The Incarnation - the Need for a Creed

After the council of Nicea, attention then moved onto opposing heresies regarding the nature of the incarnation.

Apollinarianism - Christ had no human spirit

This theory was that whereas humans are spirit (that which distinguishes man from animal), soul and body, Christ is Logos, soul and body - he had the divine Reason-Principle of God instead of a human spirit.

Nestorianism - Christ had a double identity

This theory was that Christ is an unmixed combination of two persons, the Son of God and the Son of Man. The Son of God did the miracles, the Son of Man suffered and wept.

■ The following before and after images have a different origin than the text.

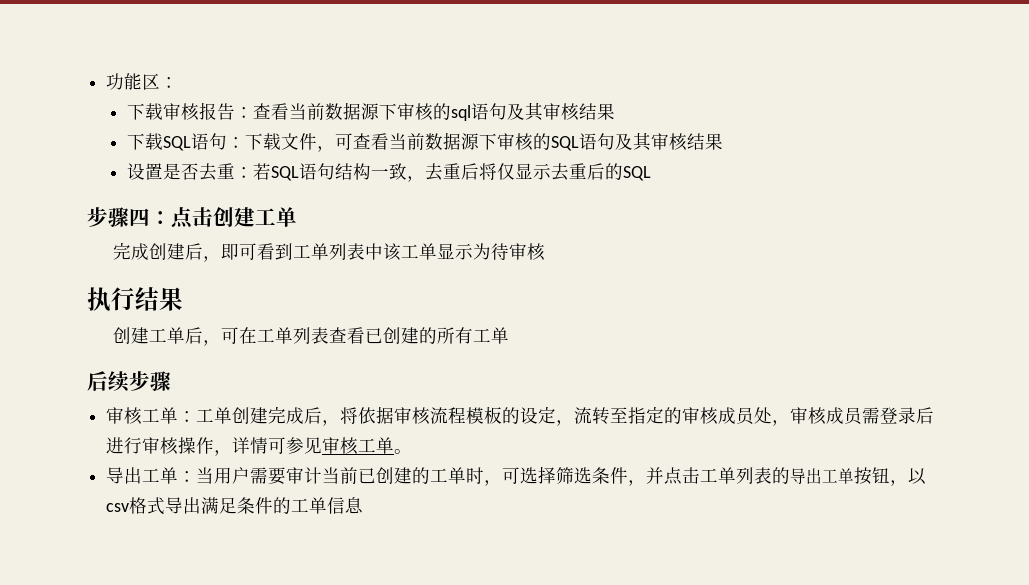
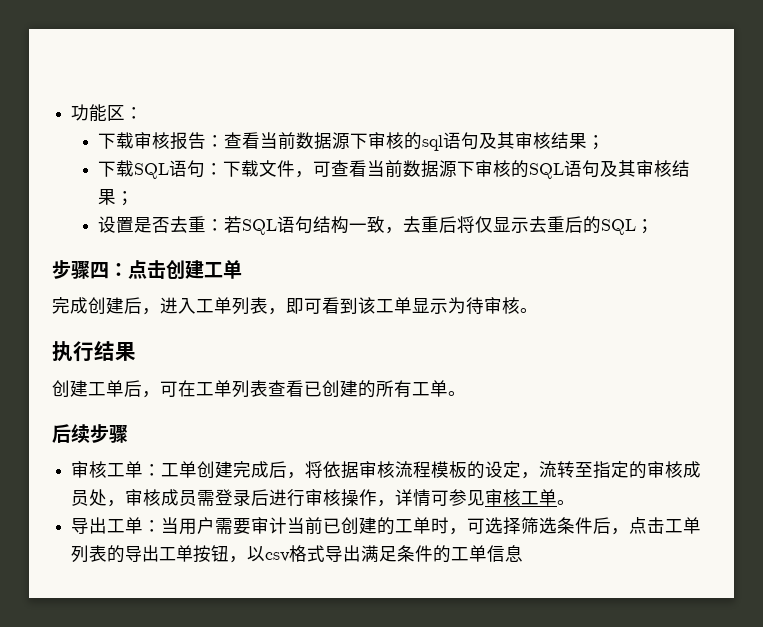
- 下载审核报告：查看当前数据源下审核的sql语句及其审核结果
+ 下载审核报告：查看当前数据源下审核的sql语句及其审核结果；
- 下载SQL语句：下载文件，可查看当前数据源下审核的SQL语句及其审核结果
+ 下载SQL语句：下载文件，可查看当前数据源下审核的SQL语句及其审核结果；
- 设置是否去重：若SQL语句结构一致，去重后将仅显示去重后的SQL
+ 设置是否去重：若SQL语句结构一致，去重后将仅显示去重后的SQL；
- 完成创建后，即可看到工单列表中该工单显示为待审核
+ 完成创建后，进入工单列表，即可看到该工单显示为待审核。
- 创建工单后，可在工单列表查看已创建的所有工单
+ 创建工单后，可在工单列表查看已创建的所有工单。
- 导出工单：当用户需要审计当前已创建的工单时，可选择筛选条件，并点击工单列表的导出工单按钮，以csv格式导出满足条件的工单信息
+ 导出工单：当用户需要审计当前已创建的工单时，可选择筛选条件后，点击工单列表的导出工单按钮，以csv格式导出满足条件的工单信息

Eutychianism - Christ's human nature was swallowed up

This theory was that the human nature in Christ was transmuted into, or swallowed up by, the divine nature at the incarnation.

The Chalcedonian Creed

Consideration of these theories led to the council of Chalcedon (451) and the Chalcedonian definition (brackets added):

We confess one and the same Son, our Lord Jesus Christ,
perfect in Godhead, perfect in Manhood,
truly God and truly man,
of a rational soul (anti-Apollinarian) and a body,
of one substance with the Father with respect to the Godhead (anti-Arian),
and of one substance with us in respect of the Manhood (anti-Eutychian),
like us in everything except sin;
begotten of the Father before the ages according to his Godhead (anti-Arian),
but in these last days begotten of the Virgin Mary,
the God-bearer according to his Manhood (anti-Nestorian),
for our sake and for the sake of our salvation;
one and the same Christ, Son, Lord, only-begotten,
confessed in two natures unconfusedly, unchangeably (anti-Eutychian),
indivisibly, inseparably (anti-Nestorian);
the distinction of the natures being in no way destroyed through their union (anti-Eutychian),
but rather the peculiar quality of each nature being preserved and concurring
in one Person and one Substance,
not being parted and divided into two persons (anti-Nestorian),
but one and the same Son and only-begotten God, the Word, the Lord Jesus Christ.

This is typically summarised as saying that Christ was truly man and truly God.